= Beginning of Section =

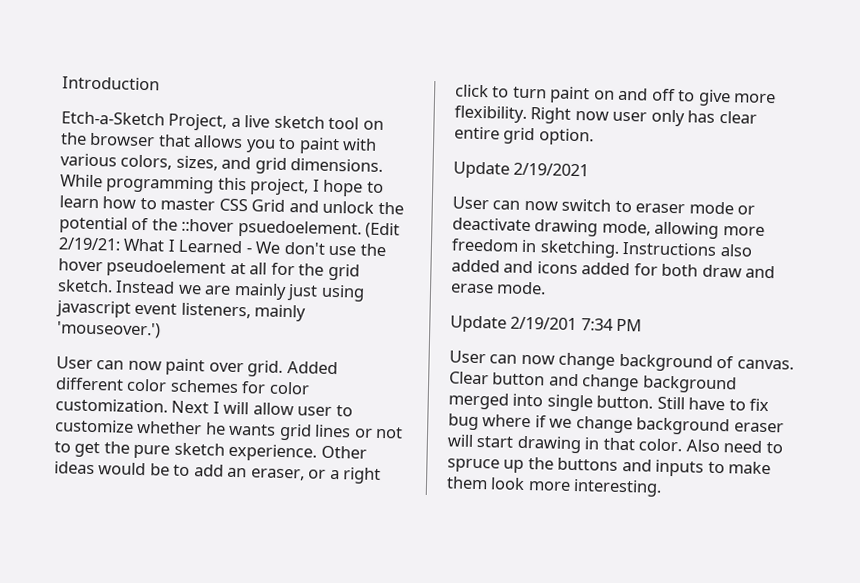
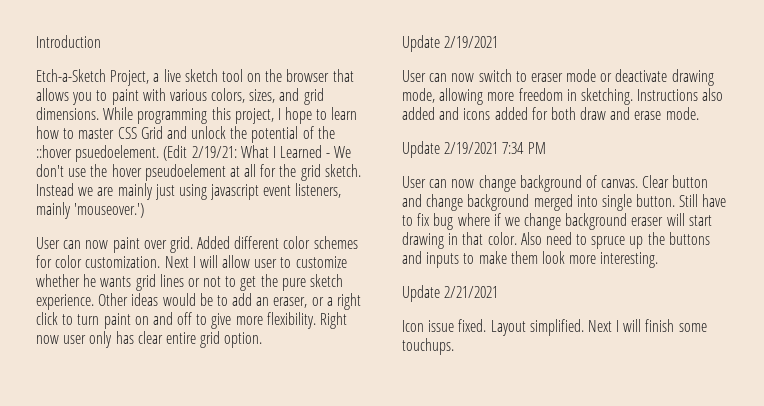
[510,316,578,331] 2/19/201 -> [444,142,499,154] 2/19/2021
(663, 488) none -> [402,285,499,302] [402,319,707,336] [402,338,454,355] // Update 2/21/2021 // Icon issue fixed. Layout simplified. Next I will finish some touchups.

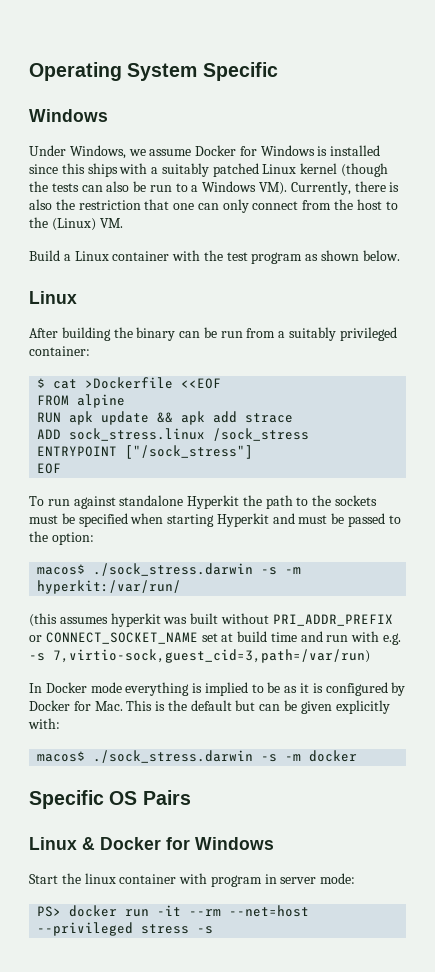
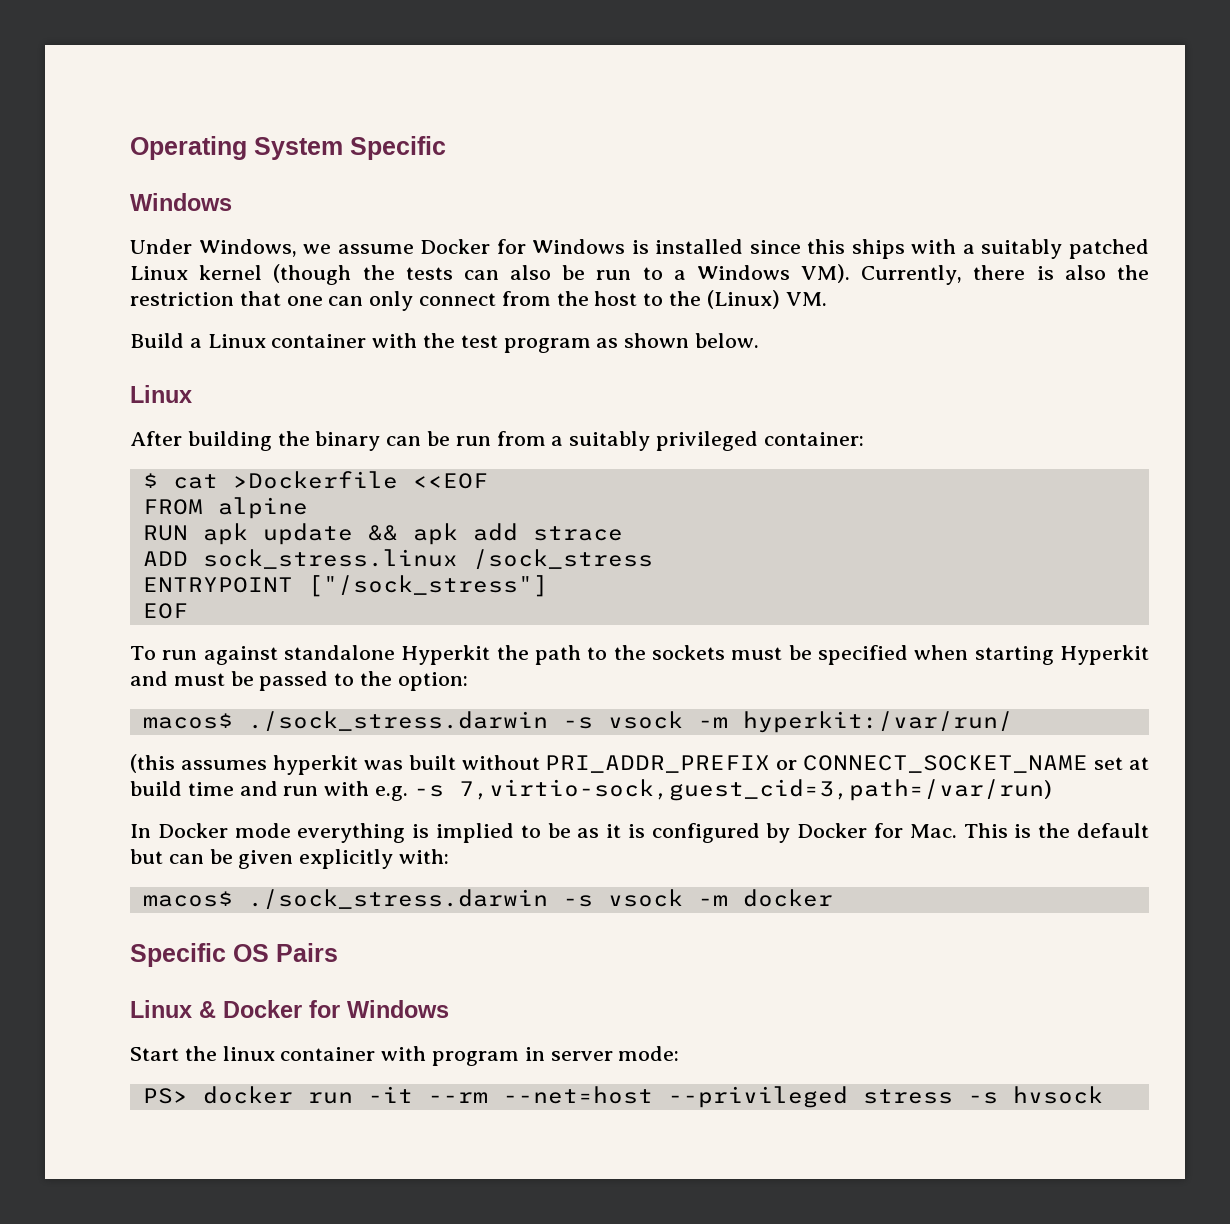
(278, 571) none -> [607,711,683,729] vsock
(278, 758) none -> [607,889,683,907] vsock
(214, 930) none -> [1012,1086,1103,1104] hvsock

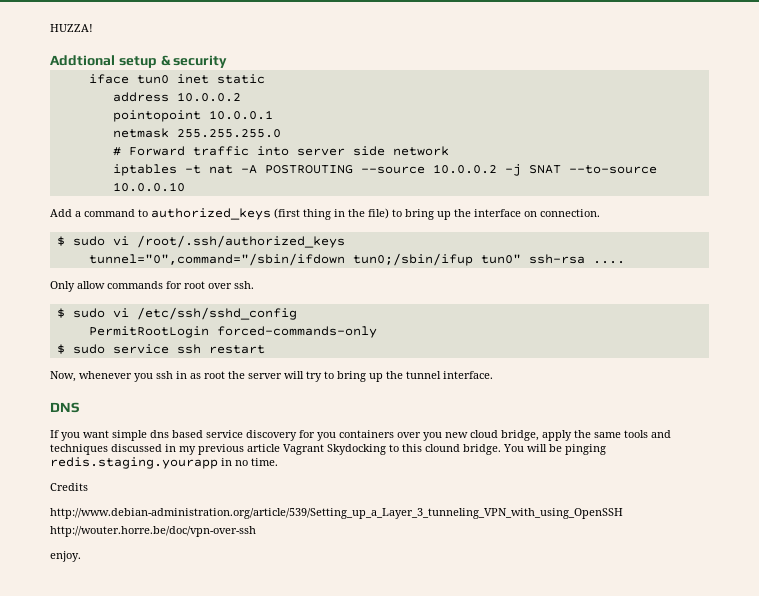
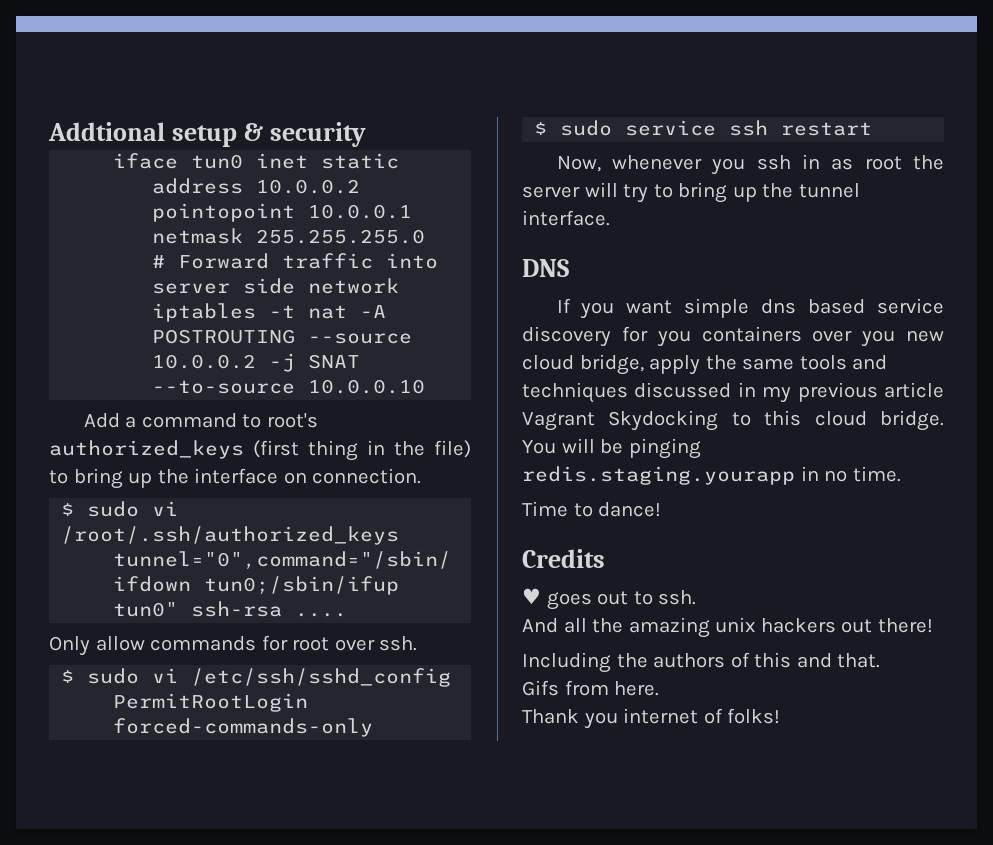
[50,24,93,32] HUZZA! // -> (48, 131) none
(148, 213) none -> [266,413,318,428] root's
[425,444,460,452] clound -> [814,411,867,426] cloud
[50,483,88,491] [50,508,623,519] [50,526,256,537] [50,551,81,562] Credits // http://www.debian-administration.org/article/539/Setting_up_a_Layer_3_tunneling_VPN_with_using_OpenSSH // http://wouter.horre.be/doc/vpn-over-ssh // enjoy. -> [522,501,662,517] [522,549,605,568] [522,588,697,610] [522,617,933,638] [522,652,881,673] [522,680,660,696] [522,708,781,729] Time to dance! // Credits // ♥ goes out to ssh. // And all the amazing unix hackers out there! // Including the authors of this and that. // Gifs from here. // Thank you internet of folks!

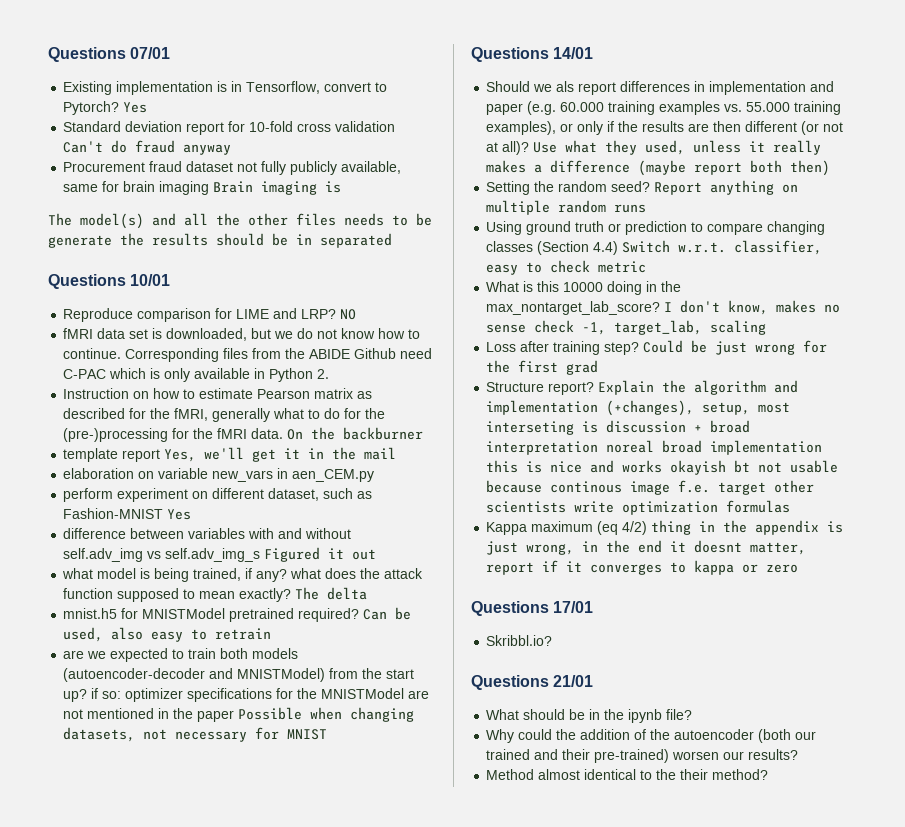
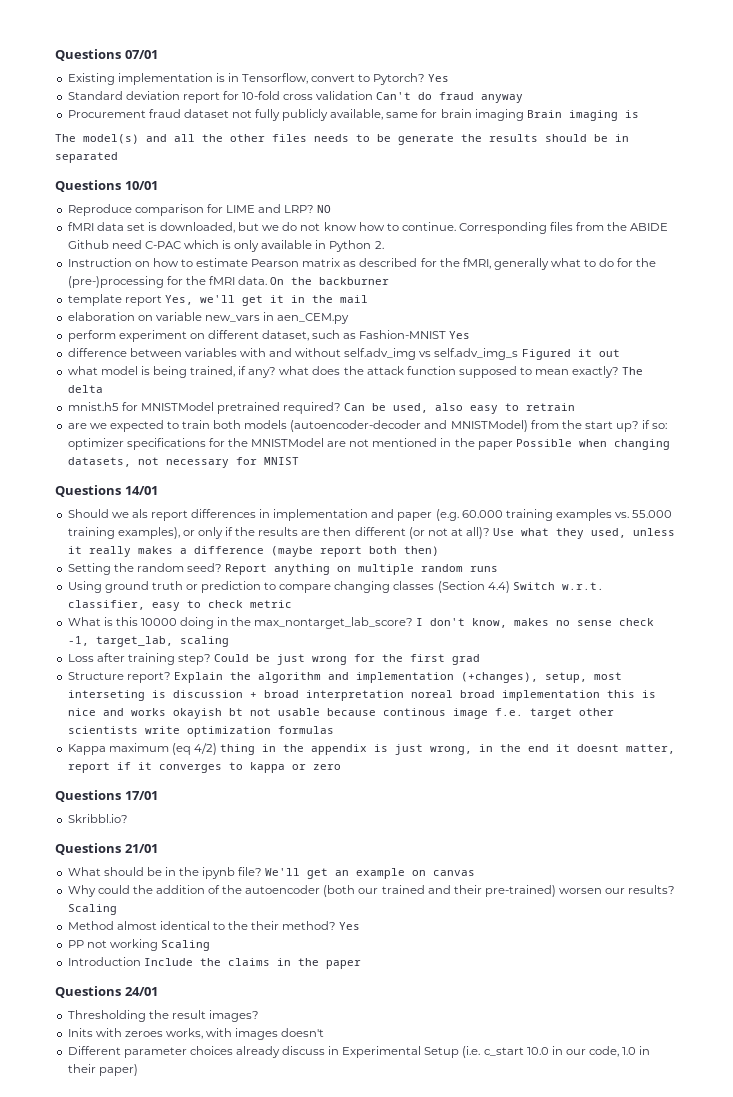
(693, 714) none -> [265,868,476,879] We'll get an example on canvas
(799, 754) none -> [67,904,117,915] Scaling
(769, 774) none -> [339,922,361,930] [67,939,210,951] [67,957,361,969] [55,986,158,998] [67,1010,259,1022] [67,1028,325,1040] [67,1046,651,1058] [67,1064,138,1076] Yes // PP not working Scaling // Introduction Include the claims in the paper // Questions 24/01 // Thresholding the result images? // Inits with zeroes works, with images doesn't // Different parameter choices already discuss in Experimental Setup (i.e. c_start 10.0 in our code, 1.0 in their paper)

= End of Section =

* The task: What belongs in the answer is each line above from the line with "(214, 930) none" to the line with "(799, 754) none -> [67,904,117,915] Scaling", inclusive, reproduced exactly and free of pictures.

* Solution to this exercise:
(214, 930) none -> [1012,1086,1103,1104] hvsock

[50,24,93,32] HUZZA! // -> (48, 131) none
(148, 213) none -> [266,413,318,428] root's
[425,444,460,452] clound -> [814,411,867,426] cloud
[50,483,88,491] [50,508,623,519] [50,526,256,537] [50,551,81,562] Credits // http://www.debian-administration.org/article/539/Setting_up_a_Layer_3_tunneling_VPN_with_using_OpenSSH // http://wouter.horre.be/doc/vpn-over-ssh // enjoy. -> [522,501,662,517] [522,549,605,568] [522,588,697,610] [522,617,933,638] [522,652,881,673] [522,680,660,696] [522,708,781,729] Time to dance! // Credits // ♥ goes out to ssh. // And all the amazing unix hackers out there! // Including the authors of this and that. // Gifs from here. // Thank you internet of folks!

(693, 714) none -> [265,868,476,879] We'll get an example on canvas
(799, 754) none -> [67,904,117,915] Scaling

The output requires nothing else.